Advertisement

Chevron Was Overtaxed $1 Million, Board Rules

Share
TIMES STAFF WRITER

The Orange County tax assessor’s office severely overestimated the value of an offshore oil platform and overcharged its owners more than $1 million in taxes, a county appeals board has ruled. But lawyers for the county said Tuesday that they may appeal that ruling in Superior Court.

If the county elects not to appeal, it would have to return almost $1.2 million to Chevron USA for taxes that the company paid from 1986 to 1988 on an oil platform 1.5 miles off the coast of Seal Beach.

“We’re certainly satisfied,” said Darrell Burruss, western regional property tax manager for Chevron. “This has been a long and complex procedure, but we’re glad it’s over with.”

Advertisement

It may not yet be over, however. Deputy County Counsel David R. Chaffee said Tuesday that he is meeting with the tax assessor and considering an appeal to Orange County Superior Court. Such appeals are rare, he said.

After meeting seven times during the past four months, the Orange County Assessment Appeals Board ruled in favor of the company last week, finding that an offshore oil facility that was damaged in a 1983 storm was worth about $800,000, not the $36 million to $39 million that the assessor’s office had claimed.

The discrepancy, according to Chevron officials, was partly based on a disagreement about the value of mineral rights in the area. Before the 1983 storm, Chevron operated a man-made island with 90 wells pumping oil from beneath the seabed off the shoreline of Los Angeles and Orange counties.

The storm, however, wiped out the island, and although the wells remained, the company stopped pumping from them, making them essentially worthless.

“There is oil in the ground; we don’t dispute that,” Burruss said. “It was just that the cost of getting the oil out of the ground exceeds what it’s worth to sell it.”

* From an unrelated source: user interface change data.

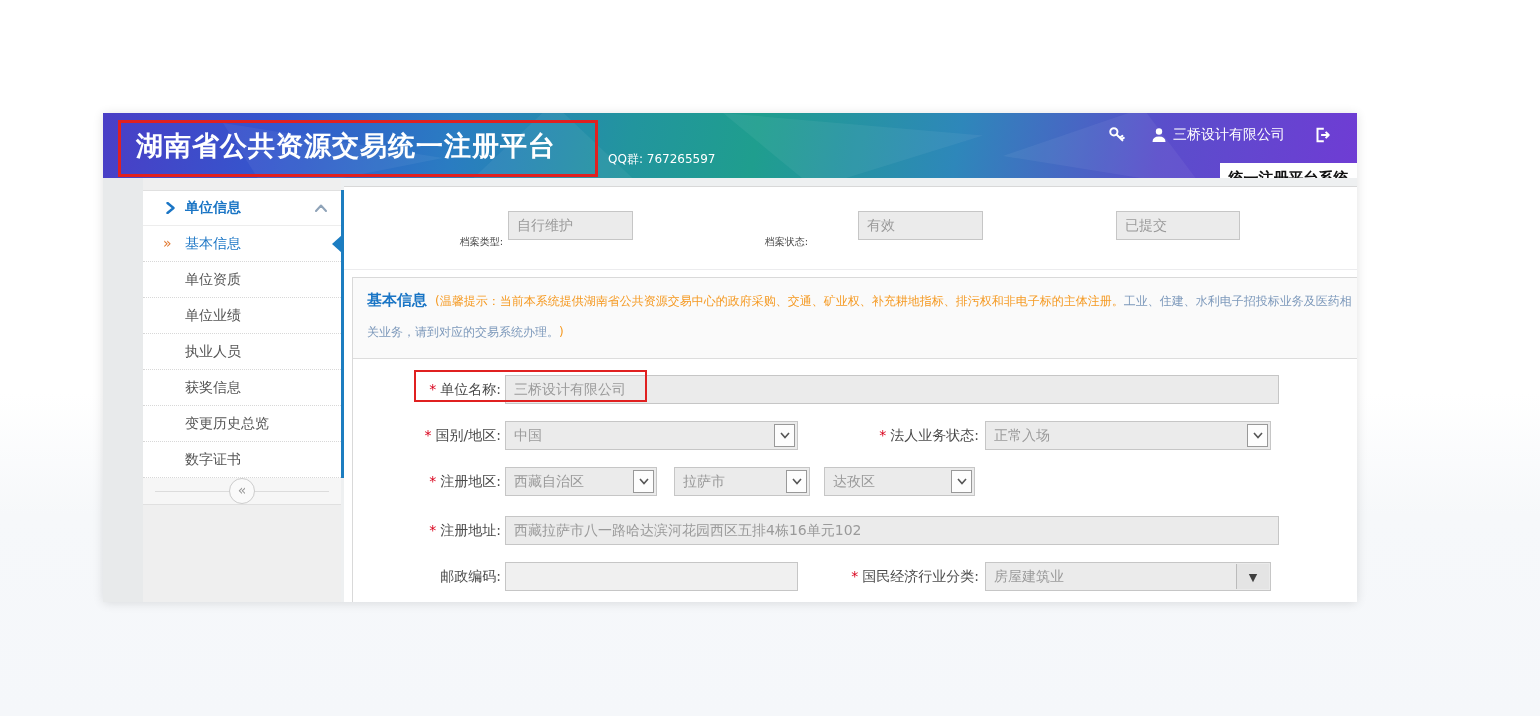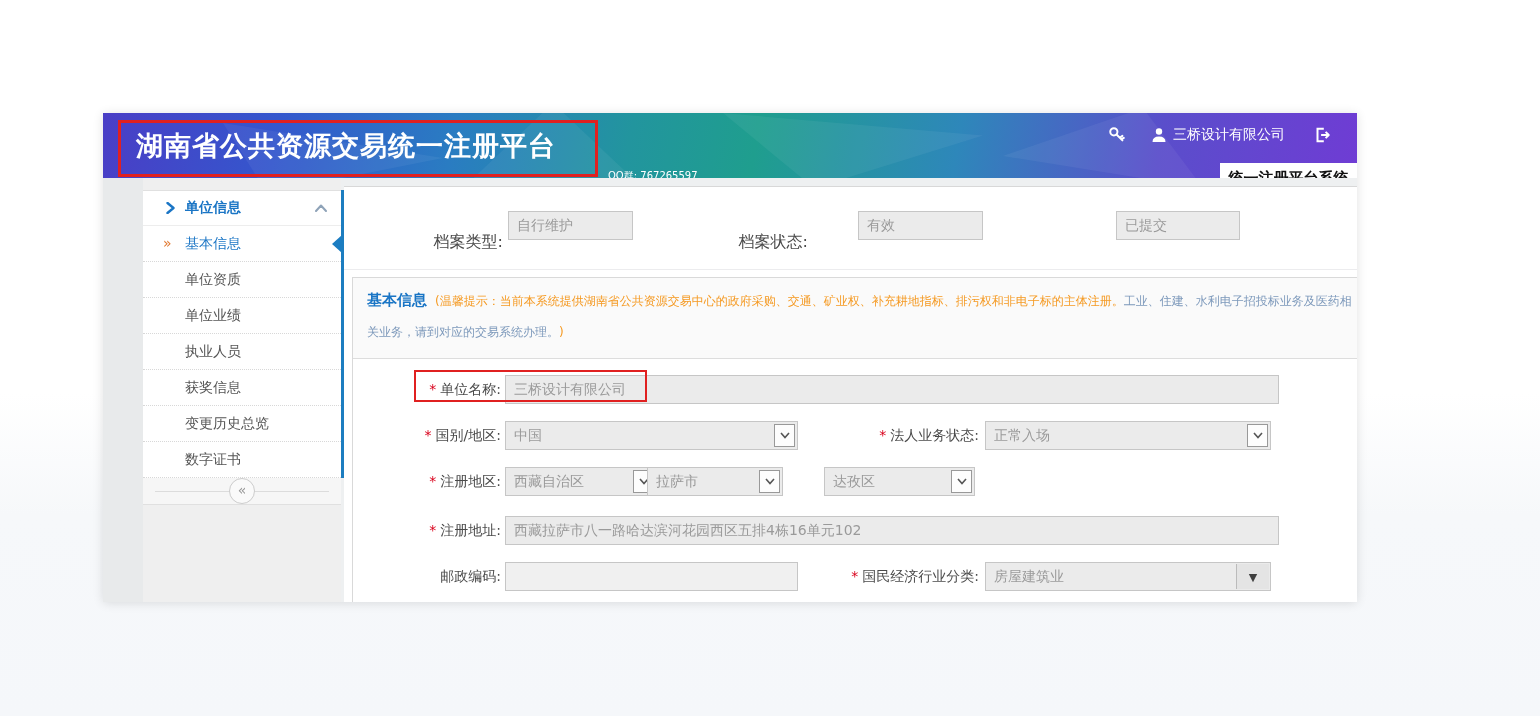"QQ群: 767265597" .qq { font-size: 10px -> 12px; top: 56px -> 38px }
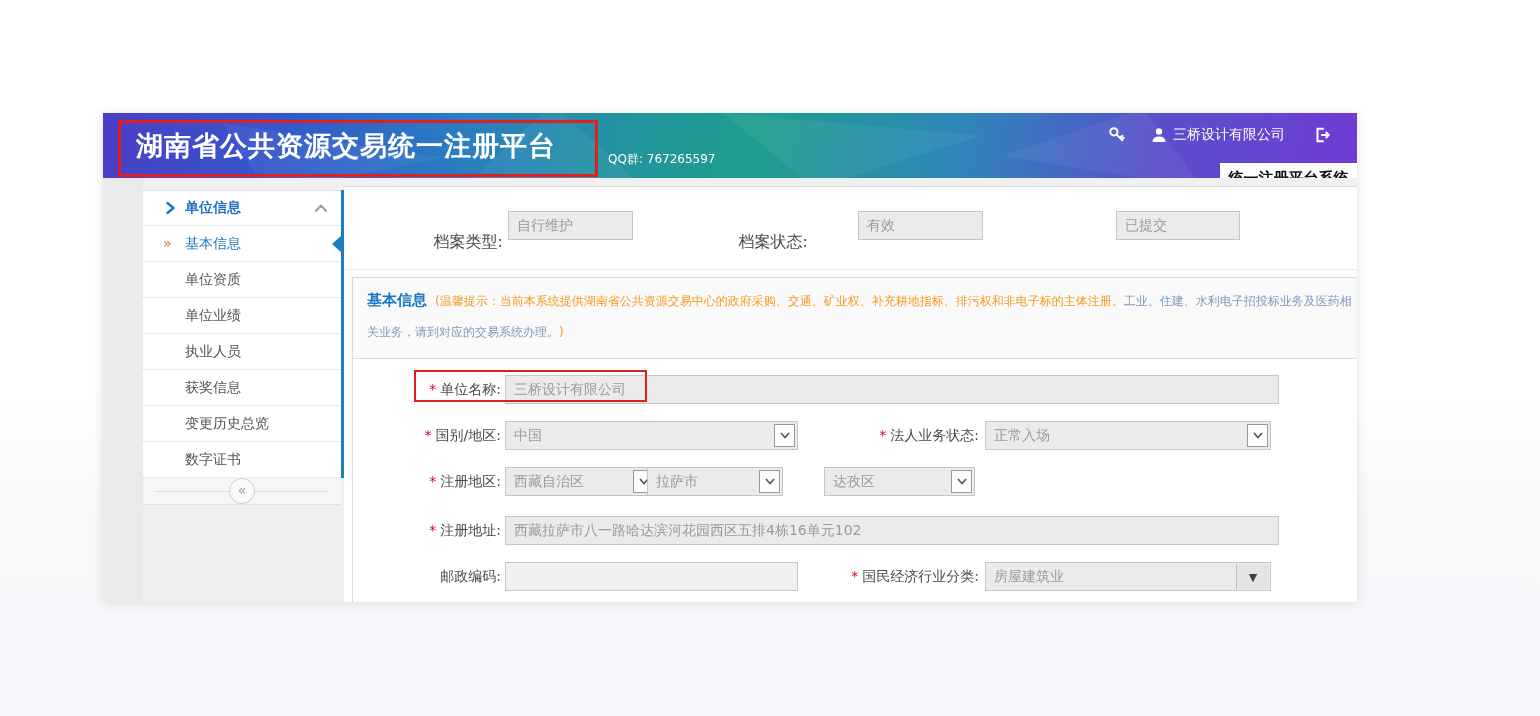"档案类型:" .mlabel { font-size: 16px -> 10px }
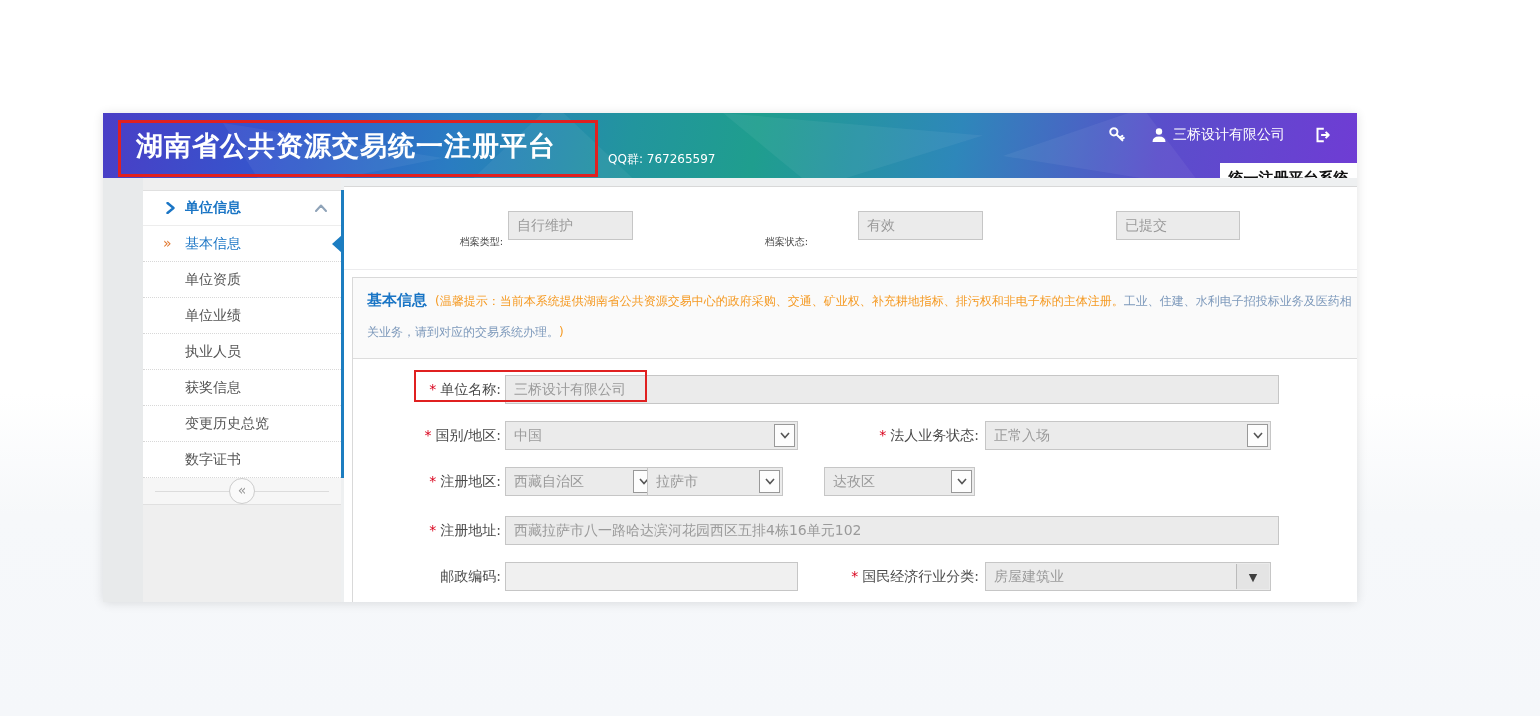"拉萨市" div.fctrl { left: 294px -> 321px }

After the storm destroyed the man-made island, Chevron built a platform on top of the 90 pipes that the island once contained. According to county officials, the assessor’s appraisal was based on the value of that platform as well as on estimates of the value of the oil that would be pumped at the site.

Advertisement

The price of oil plunged in 1986, however, and as a result the oil field was never reopened, even with the platform poised above it.